* Exercise: List all lines of the data that include the string "display".

(Data extract Opens)

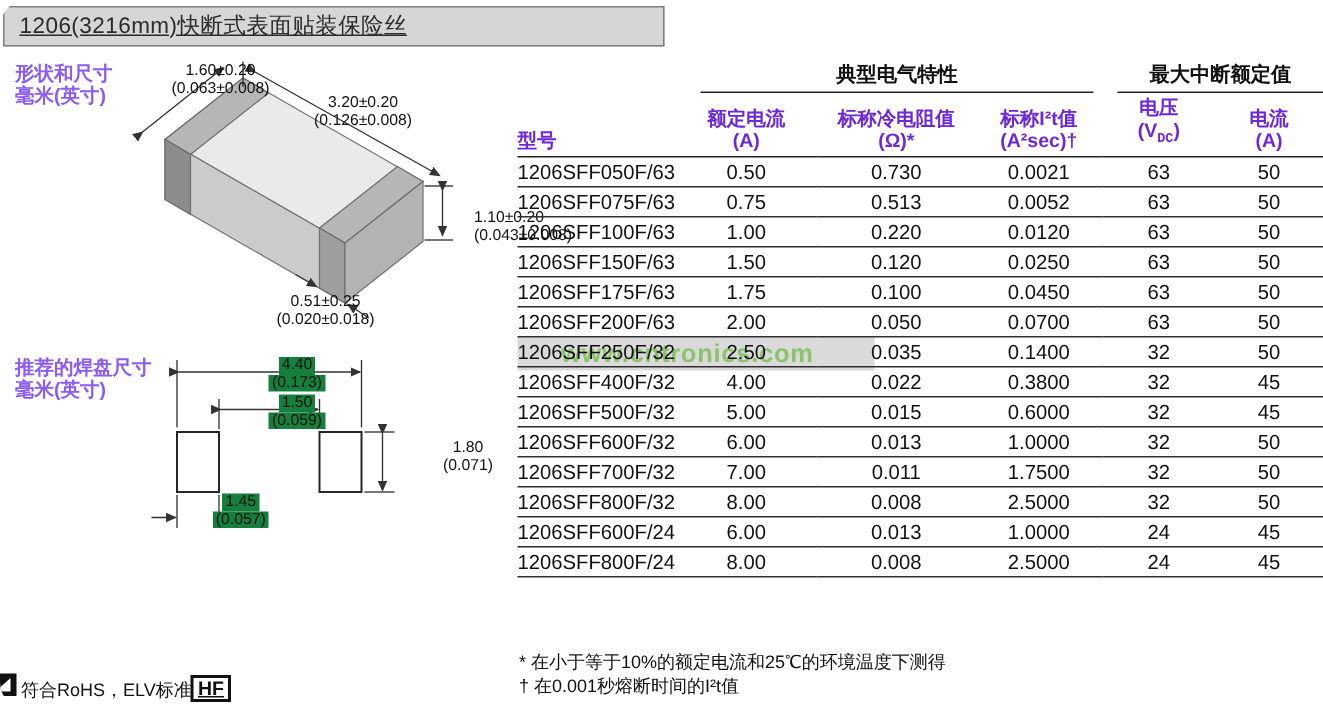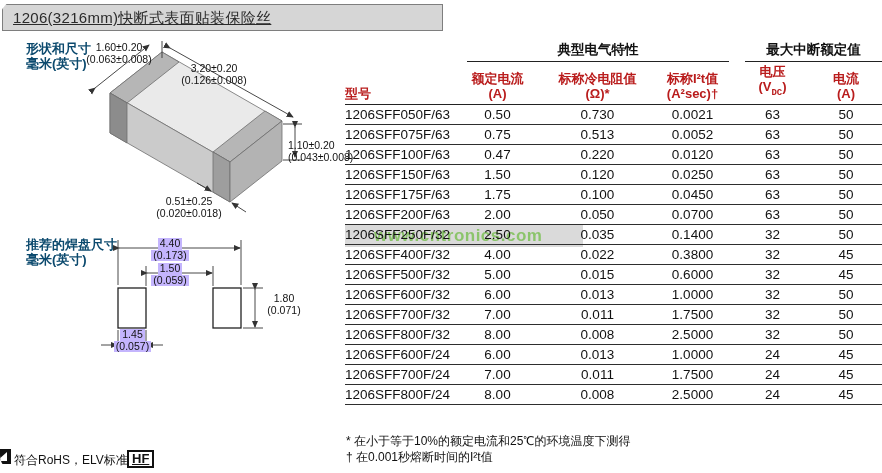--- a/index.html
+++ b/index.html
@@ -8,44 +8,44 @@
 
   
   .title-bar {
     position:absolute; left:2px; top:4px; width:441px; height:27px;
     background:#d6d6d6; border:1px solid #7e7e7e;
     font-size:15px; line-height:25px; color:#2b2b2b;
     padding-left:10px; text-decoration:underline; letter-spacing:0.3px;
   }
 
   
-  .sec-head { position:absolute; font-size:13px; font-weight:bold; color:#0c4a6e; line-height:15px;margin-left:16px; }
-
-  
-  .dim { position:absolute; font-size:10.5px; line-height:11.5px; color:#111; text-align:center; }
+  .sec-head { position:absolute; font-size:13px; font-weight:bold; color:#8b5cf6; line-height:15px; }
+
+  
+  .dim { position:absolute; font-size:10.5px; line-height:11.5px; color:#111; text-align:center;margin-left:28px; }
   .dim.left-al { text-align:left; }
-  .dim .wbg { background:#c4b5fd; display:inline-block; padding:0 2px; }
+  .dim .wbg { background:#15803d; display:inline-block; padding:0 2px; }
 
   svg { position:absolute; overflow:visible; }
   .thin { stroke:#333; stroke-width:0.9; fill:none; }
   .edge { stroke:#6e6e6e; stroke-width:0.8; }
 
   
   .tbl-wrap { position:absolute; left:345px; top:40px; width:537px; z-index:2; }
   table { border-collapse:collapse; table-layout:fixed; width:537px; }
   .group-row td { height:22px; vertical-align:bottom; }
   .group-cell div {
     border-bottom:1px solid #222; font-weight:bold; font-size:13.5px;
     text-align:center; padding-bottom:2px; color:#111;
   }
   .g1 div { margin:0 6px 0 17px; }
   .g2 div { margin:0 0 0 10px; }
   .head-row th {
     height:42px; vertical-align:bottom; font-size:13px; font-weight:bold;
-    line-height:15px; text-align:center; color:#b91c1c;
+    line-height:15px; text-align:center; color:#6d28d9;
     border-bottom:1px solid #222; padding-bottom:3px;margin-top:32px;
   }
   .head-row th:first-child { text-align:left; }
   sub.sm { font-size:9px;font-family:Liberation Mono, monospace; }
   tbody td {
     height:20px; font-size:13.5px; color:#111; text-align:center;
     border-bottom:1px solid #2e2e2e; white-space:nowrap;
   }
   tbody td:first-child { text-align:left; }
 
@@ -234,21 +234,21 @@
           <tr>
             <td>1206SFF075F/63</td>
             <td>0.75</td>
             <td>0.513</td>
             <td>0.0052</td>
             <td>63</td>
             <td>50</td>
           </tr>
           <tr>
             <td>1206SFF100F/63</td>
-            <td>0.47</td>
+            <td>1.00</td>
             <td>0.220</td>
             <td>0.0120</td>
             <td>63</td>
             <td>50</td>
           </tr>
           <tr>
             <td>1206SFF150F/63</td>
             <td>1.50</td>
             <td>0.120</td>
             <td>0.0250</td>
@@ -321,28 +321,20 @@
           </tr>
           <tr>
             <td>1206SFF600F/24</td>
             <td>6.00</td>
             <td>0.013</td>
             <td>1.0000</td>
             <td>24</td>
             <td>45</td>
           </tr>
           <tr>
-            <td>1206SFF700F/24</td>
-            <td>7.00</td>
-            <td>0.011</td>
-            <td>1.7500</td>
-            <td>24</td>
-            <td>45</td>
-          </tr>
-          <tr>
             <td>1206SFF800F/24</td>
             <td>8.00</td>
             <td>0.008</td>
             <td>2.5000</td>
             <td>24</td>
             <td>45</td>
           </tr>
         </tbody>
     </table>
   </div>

(Data extract Closes)

* Answer for this exercise:
-  .dim .wbg { background:#c4b5fd; display:inline-block; padding:0 2px; }
+  .dim .wbg { background:#15803d; display:inline-block; padding:0 2px; }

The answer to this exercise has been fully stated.